August 28, 2013 – The March on Washington

Dr. King delivering his "I Have A Dream" speech

Dr. King delivering his “I Have A Dream” speech

This extraordinary rally for jobs and freedom for blacks was the setting for Martin Luther King, Jr.’s famous “I Have A Dream” speech. As one participant explains in this excellent oral history on the Smithsonian Magazine website:

You have to back up and think about what was happening at the time. Nationally, in 1962, you have James Meredith, the first black to attend the University of Mississippi, that was national news. In May 1963, Bull Connor with the dogs and the fire hoses, turning them on people, front-page news.

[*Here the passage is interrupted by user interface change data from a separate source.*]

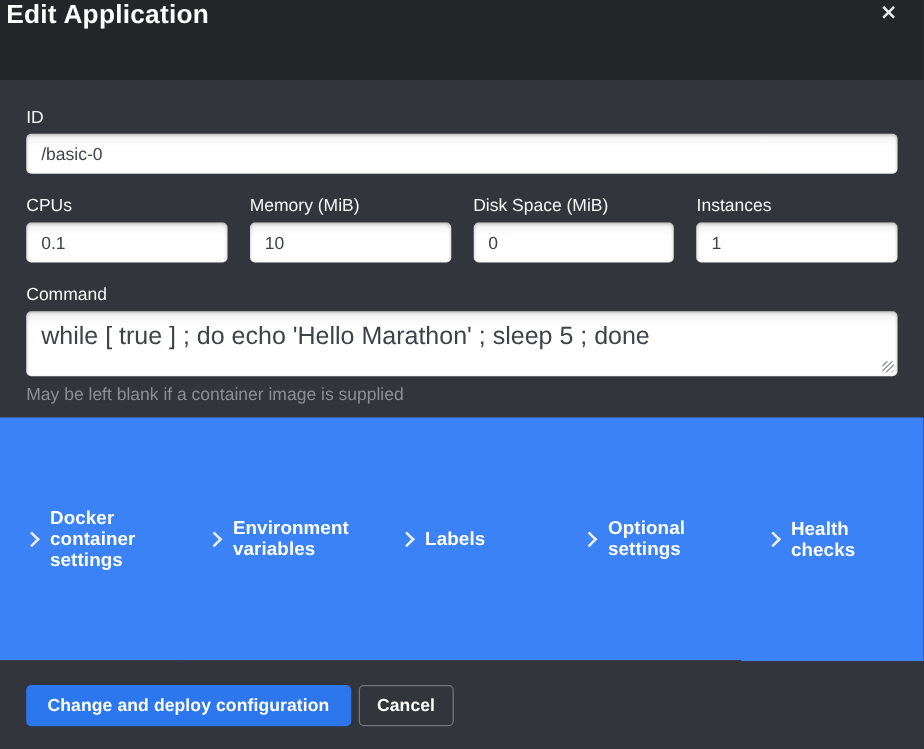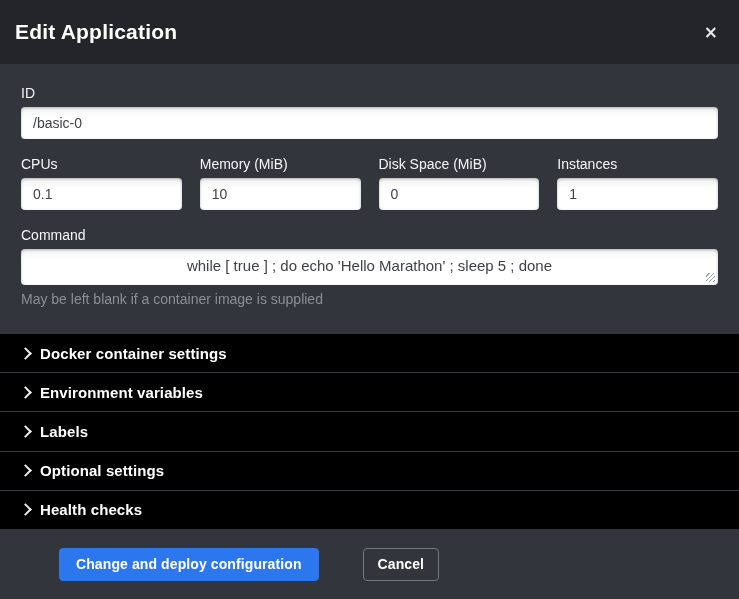--- a/index.html
+++ b/index.html
@@ -16,22 +16,22 @@
     height: 599px;
     display: flex;
     flex-direction: column;
   }
   
   .modal-header {
     height: 64px;
     flex: 0 0 64px;
     background: #242529;
     display: flex;
-    align-items: center;
-    padding: 0 17px 0 15px;
+    align-items: flex-start;
+    padding: 0 17px 0 5px;
     box-sizing: border-box;
   }
   .modal-title {
     margin: 0;
     font-size: 21px;
     font-weight: 700;
     color: #ffffff;
     letter-spacing: 0.2px;
     flex: 1;
   }
@@ -80,55 +80,54 @@
     display: flex;
     gap: 18px;
     margin-top: 17px;
   }
   .form-col { flex: 1 1 0; min-width: 0; }
   .command-group { margin-top: 17px; }
   .textarea-wrap { position: relative; }
   .command-textarea {
     display: block;
     width: 100%;
-    height: 36px;
+    height: 52px;
     box-sizing: border-box;
     background: linear-gradient(#f2f2f3, #ffffff 25%);
     border: none;
     border-radius: 4px;
     box-shadow: inset 0 1px 3px rgba(0,0,0,0.28);
     padding: 7px 12px;
-    font-size: 15px;
+    font-size: 20px;
     line-height: 1.35;
     color: #3f4247;
     font-family: "Liberation Sans", sans-serif;
     resize: none;
     outline: none;
-    text-align: center;
   }
   .resize-handle {
     position: absolute;
     right: 3px;
     bottom: 3px;
     width: 9px;
     height: 9px;
     background: repeating-linear-gradient(135deg, transparent 0 2px, #9a9da1 2px 3px);
     pointer-events: none;
   }
   .help-text {
     margin-top: 6px;
     font-size: 14px;
     color: #8c8f95;
   }
   
   .accordion {
     flex: 0 0 195px;
-    background: #000000;
-    display: flex;
-    flex-direction: column;
+    background: #3b82f6;
+    display: flex;
+    flex-direction: row;
   }
   .accordion-row {
     flex: 1 1 0;
     display: flex;
     align-items: center;
     padding: 0 21px;
     cursor: pointer;
     border-bottom: 1px solid #393a40;
     box-sizing: border-box;
   }
@@ -160,21 +159,20 @@
   }
   .btn {
     height: 33px;
     border-radius: 4px;
     font-size: 14px;
     font-weight: 700;
     font-family: "Liberation Sans", sans-serif;
     cursor: pointer;
     padding: 0 16px;
     letter-spacing: 0.1px;
-    margin-left: 38px;
   }
   .btn-primary {
     background: #2d77ee;
     border: 1px solid #2d77ee;
     color: #ffffff;
   }
   .btn-cancel {
     background: transparent;
     border: 1px solid #74777c;
     color: #ffffff;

And then in June, that summer, you have Medgar Evers shot down in the South, and his body actually on view on 14th Street at a church in D.C. So you had a group of individuals who had been not just oppressed, but discriminated against and killed because of their color. The March on Washington symbolized a rising up, if you will, of people who were saying enough is enough.”

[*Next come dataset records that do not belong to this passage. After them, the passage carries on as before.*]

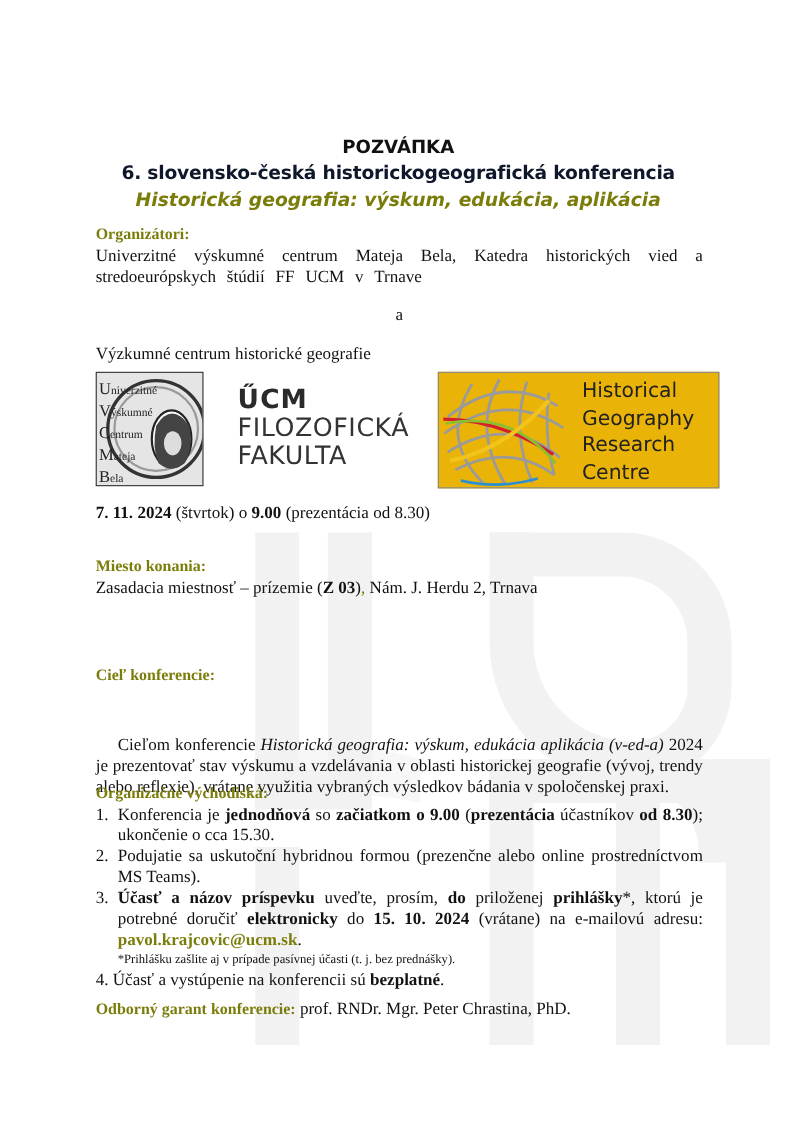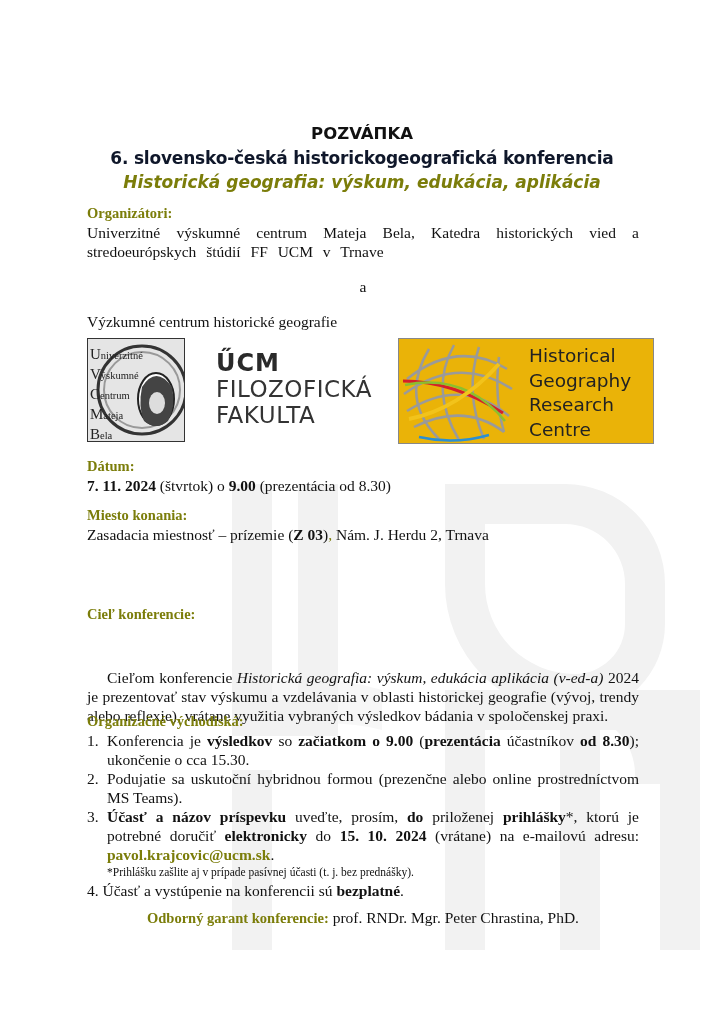--- a/index.html
+++ b/index.html
@@ -117,51 +117,50 @@
     </svg>
     <div class="txtlogo">
       <div>Historical</div>
       <div>Geography</div>
       <div>Research</div>
       <div>Centre</div>
     </div>
   </div>
 
   <div class="abs txt" style="top:457px;">
-    <div class="head">Dátum:</div>
     <div><b>7. 11. 2024</b><span> (štvrtok) o </span><b>9.00</b><span> (prezentácia od 8.30)</span></div>
   </div>
 
   <div class="abs txt" style="top:506px;">
     <div class="head">Miesto konania:</div>
     <div><span>Zasadacia miestnosť – prízemie (</span><b>Z 03</b><span>)</span><span class="olive">,</span><span> Nám. J. Herdu 2, Trnava</span></div>
   </div>
 
 
   <div class="abs txt" style="top:605px;">
     <div class="head">Cieľ konferencie:</div>
     <div class="just" style="text-indent:20px;margin-top:44px;"><span>Cieľom konferencie </span><i>Historická geografia: výskum, edukácia aplikácia (v-ed-a)</i><span> 2024 je prezentovať stav výskumu a vzdelávania v oblasti historickej geografie (vývoj, trendy alebo reflexie), vrátane využitia vybraných výsledkov bádania v spoločenskej praxi.</span></div>
   </div>
 
   <div class="abs txt" style="top:712px;">
     <div class="head">Organizačné východiská:</div>
     <ol class="items">
       <li class="item just">
-        <span class="num">1.</span><span>Konferencia je </span><b>výsledkov</b><span> so </span><b>začiatkom o 9.00</b><span> (</span><b>prezentácia</b><span> účastníkov </span><b>od 8.30</b><span>); ukončenie o cca 15.30.</span>
+        <span class="num">1.</span><span>Konferencia je </span><b>jednodňová</b><span> so </span><b>začiatkom o 9.00</b><span> (</span><b>prezentácia</b><span> účastníkov </span><b>od 8.30</b><span>); ukončenie o cca 15.30.</span>
       </li>
       <li class="item just">
         <span class="num">2.</span><span>Podujatie sa uskutoční hybridnou formou (prezenčne alebo online prostredníctvom MS Teams).</span>
       </li>
       <li class="item just">
         <span class="num">3.</span><b>Účasť a názov príspevku</b><span> uveďte, prosím, </span><b>do</b><span> priloženej </span><b>prihlášky</b><span>*, ktorú je potrebné doručiť </span><b>elektronicky</b><span> do </span><b>15. 10. 2024</b><span> (vrátane) na e-mailovú adresu: </span><a class="mail">pavol.krajcovic@ucm.sk</a><span>.</span>
       </li>
       <li class="note">*Prihlášku zašlite aj v prípade pasívnej účasti (t. j. bez prednášky).</li>
       <li>
         <span>4.</span><span> Účasť a vystúpenie na konferencii sú </span><b>bezplatné</b><span>.</span>
       </li>
     </ol>
   </div>
 
-  <div class="abs txt" style="top:908px;text-align:center;">
+  <div class="abs txt" style="top:908px;">
     <span class="head">Odborný garant konferencie:</span><span> prof. RNDr. Mgr. Peter Chrastina, PhD.</span>
   </div>
 
 </div>
 
 </body></html>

Photo by Stanley Tretick of Look Magazine

Photo by Stanley Tretick of Look Magazine

Dr. King inspired not only the 250,000-some participants who were at the rally, but his speech has continued to inspire generations long after that day. In fact, in 1999, 137 leading scholars of American public address named it number one of the 100 best political speeches of the 20th century, based on both its social and political impact, and rhetorical artistry. You can read the words here, or watch it for yourself, on this video:

Afternote: On Sunday, September 15, 1963, presumably in response to King’s speech, Klansmen set off a bomb in the 16th Street Baptist Church in Birmingham, Alabama, instantly killing four little girls between the ages of 11 and 14. Twenty-two additional children were injured. More than 8,000 mourners, but no city officials, attended the funeral service. The four who committed the crime were not convicted until after the case was reopened several times. (One died before being charged, one was convicted in 1978, and the other two were not convicted until 2000.)